I was always referred to as “Megan’s mom.” Our life was much different than most of the “typical households.” My friends were doctors and therapists. My weeks consisted of numerous doctor appointments and trips to medical supply places, daily home therapy and homeschooling, giving medication and making sure all medical aspects were in place. Vacations were few and far between. When we did go on a vacation, I had to plan extensively and I felt I had t pack my entire house. I had to make sure we had wheelchairs, joggers, oxygen machines, feeding equipment, medications, special bedding supplies, monitors, etc.  When that was all ripped away, I found myself at a complete and utter loss. A part of me doesn’t know how to function in the world. I was not able to be in the social circle. My heart is not only broken in two, but I truly don’t  know how to function in a world that I have not really been a part of.

A few months after our daughter passed away, a well intentioned person asked, “ So are you living life now?”

Truly, I was at a loss for words.

I get it. I get the whole thought process behind the comment. My daughter was in a wheelchair, nonverbal, had seizures and fought every day of her life. So, because she is “in a better place,” some people think I should be able to move on. After all, it’s been a few months.

I’m still in a state of “this can’t be real.” I am just now beginning to feel the real pain of her being gone forever. The first months, I was still in a state of disbelief. It didn’t seem real even though I knew it was real. I would walk every day out to the cemetery and stand there. But it was like I wasn’t really there. It was like I was standing there, but in a nightmare. This can’t be real. But it is. As each day passes the realization settles in.

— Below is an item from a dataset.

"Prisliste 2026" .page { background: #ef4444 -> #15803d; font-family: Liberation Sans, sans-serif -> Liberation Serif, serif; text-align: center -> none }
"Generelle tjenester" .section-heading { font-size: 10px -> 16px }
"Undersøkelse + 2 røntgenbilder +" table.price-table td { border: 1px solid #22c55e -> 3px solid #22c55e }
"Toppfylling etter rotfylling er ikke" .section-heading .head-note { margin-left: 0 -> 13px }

I feel I have two choices. I can keep living in the past, or I can move forward with the present. I still wake up and go to sleep every day with my heart broken. For me, I had to make sure our daughters memory would never be forgotten. We started a “giving back” program in her memory. We donated all her equipment to other children with disabilities. Every year we donate a sum to a family in our daughter’s memory. I believe our daughter would want us to be living and helping others. She would want laughter and joy in our lives. Our Megan was the poster child for unconditional love, strength, joy, courage and overall perfection. I was blessed to be her mother. Because of her, I was able to see what so many never do. I witnessed real miracles. When I looked in her eyes, I saw God’s pure and most innocent creation. I may have only got to love her on earth for 20 years, but her legacy and love will continue on forever.  This mamma will see to that.